And then we were taken through the tiny rooms of Dove Cottage itself, to see the simple domestic furnishings and possessions of this quite small building, at the same time appreciating the fact that here Wordsworth and his family entertained people such as Robert Southey and Coleridge and Thomas DeQuincy, and penned those lines about wandering “lonely as a cloud”.
We visited the village church of St Oswald’s where the Wordsworth family are buried in the family plot, then drove again by the waters of Grasmere and Thurlmere, half hidden by squalls of misty rain, crossing mossy stone bridges with steep mountains rearing up to touch the darkening rain clouds.

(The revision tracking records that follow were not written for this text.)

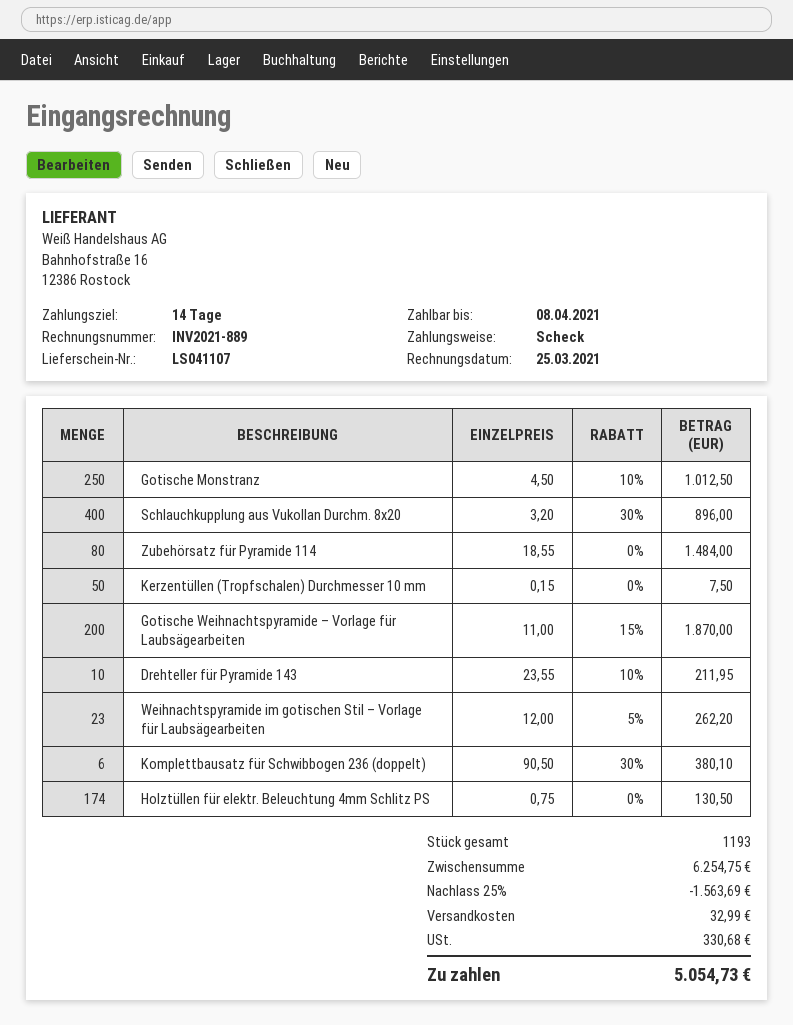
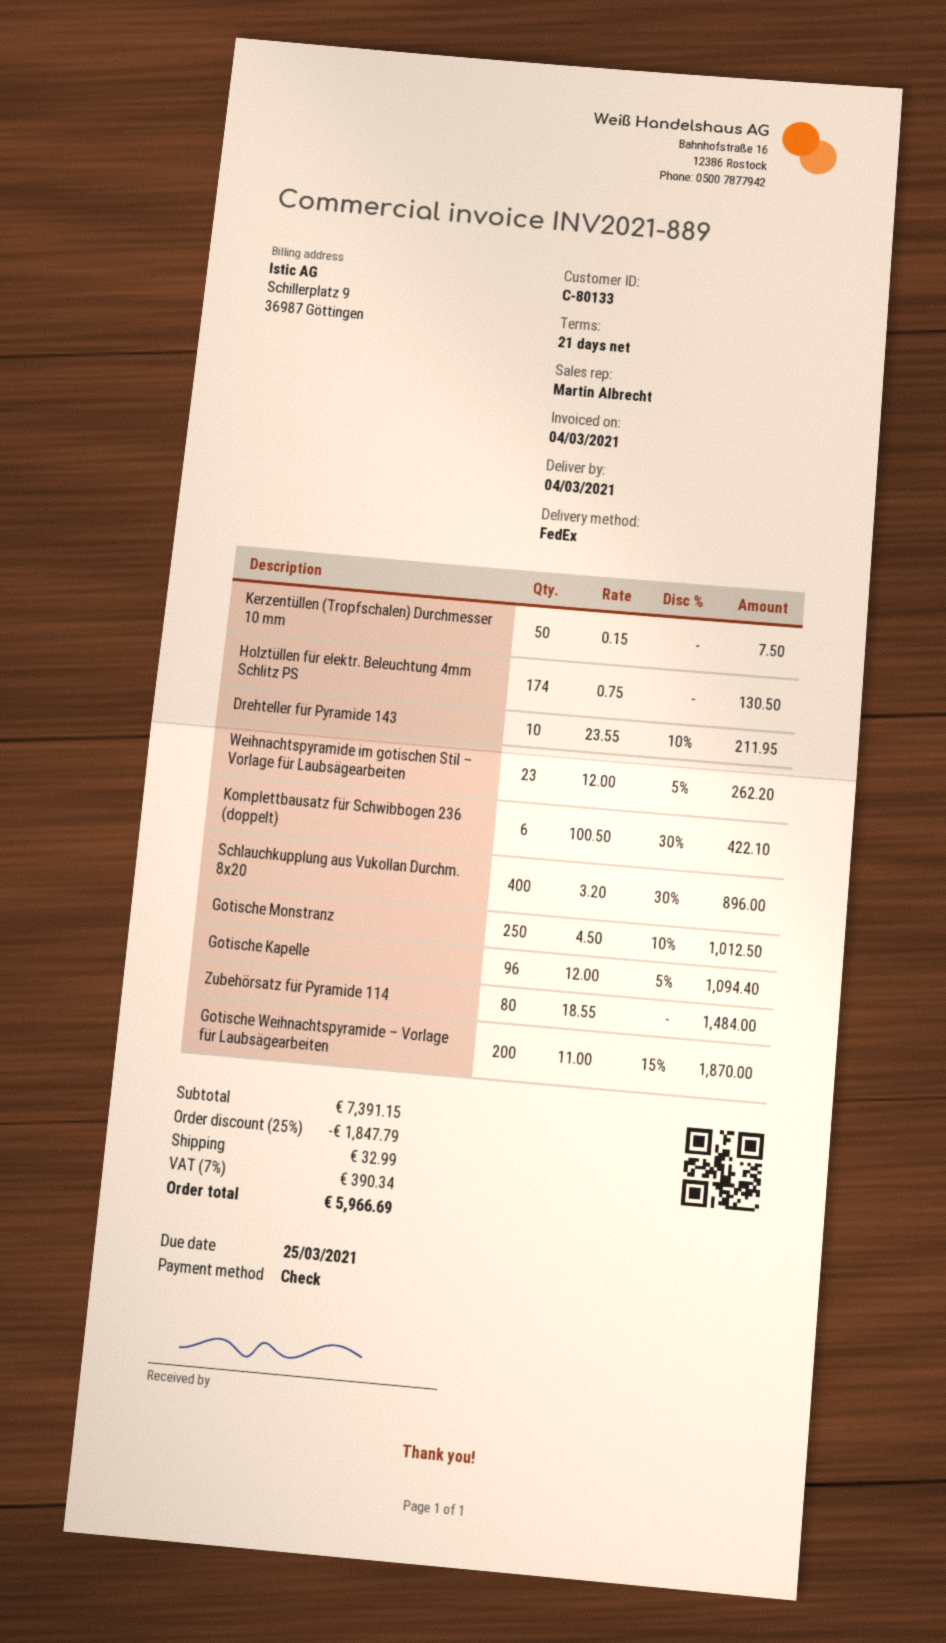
invoice date: 2021-03-25 -> 2021-03-04
payment terms: 14 days -> 21 days
due date: 2021-04-08 -> 2021-03-25
Komplettbausatz für Schwibbogen 236 (doppelt): 6 x 90.50 - 30% = 380.10 -> 6 x 100.50 - 30% = 422.10
Gotische Kapelle: none -> 96 x 12.00 - 5% = 1094.40
subtotal: 6254.75 -> 7391.15
discount: 25% = 1563.69 -> 25% = 1847.79
tax: 330.68 -> 390.34
total: 5054.73 -> 5966.69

How could anyone not be inspired?
Tonight we enjoyed roasted partridge at the King’s Arms, with a bottle of South Australian chardonnay.
An unforgettable day!
Wednesday July 9th
It’s been another long and memorable day which we began early because had to leave Tock How Farm and head up to Scotland where we had arranged to stay with our friends Ros and John in the Scottish border country.
But before that we drove across to the village of Near Sawrey . There is a village called Sawrey, and another called Far Sawrey, but this was Near Sawrey, or rather near Near Sawrey. Anyway it was only a few miles of winding country lane away from Hawkshead and equally pretty. Our reason for this visit was to see the house called Hill Top, the first house bought by Beatrix Potter and the one in which she wrote many of her “little books”. It is a typical stone house of the region with a vegetable garden and an orchard, and surrounded by English flowers and shrubs. But what makes it especially charming is that if you look at the pictures in her books, Peter Rabbit, Jemima Puddleduck etc, you can immediately recognise parts of the house, the garden (Mr Macgregor’s garden of course) and many of the streets and houses around about.
As I said earlier, Beatrix Potter lived here for nine years and even after she was married and moved to another place nearby, she maintained Hill Top as her favourite work spot. And since her death it has been kept as she kept it, by the National Trust.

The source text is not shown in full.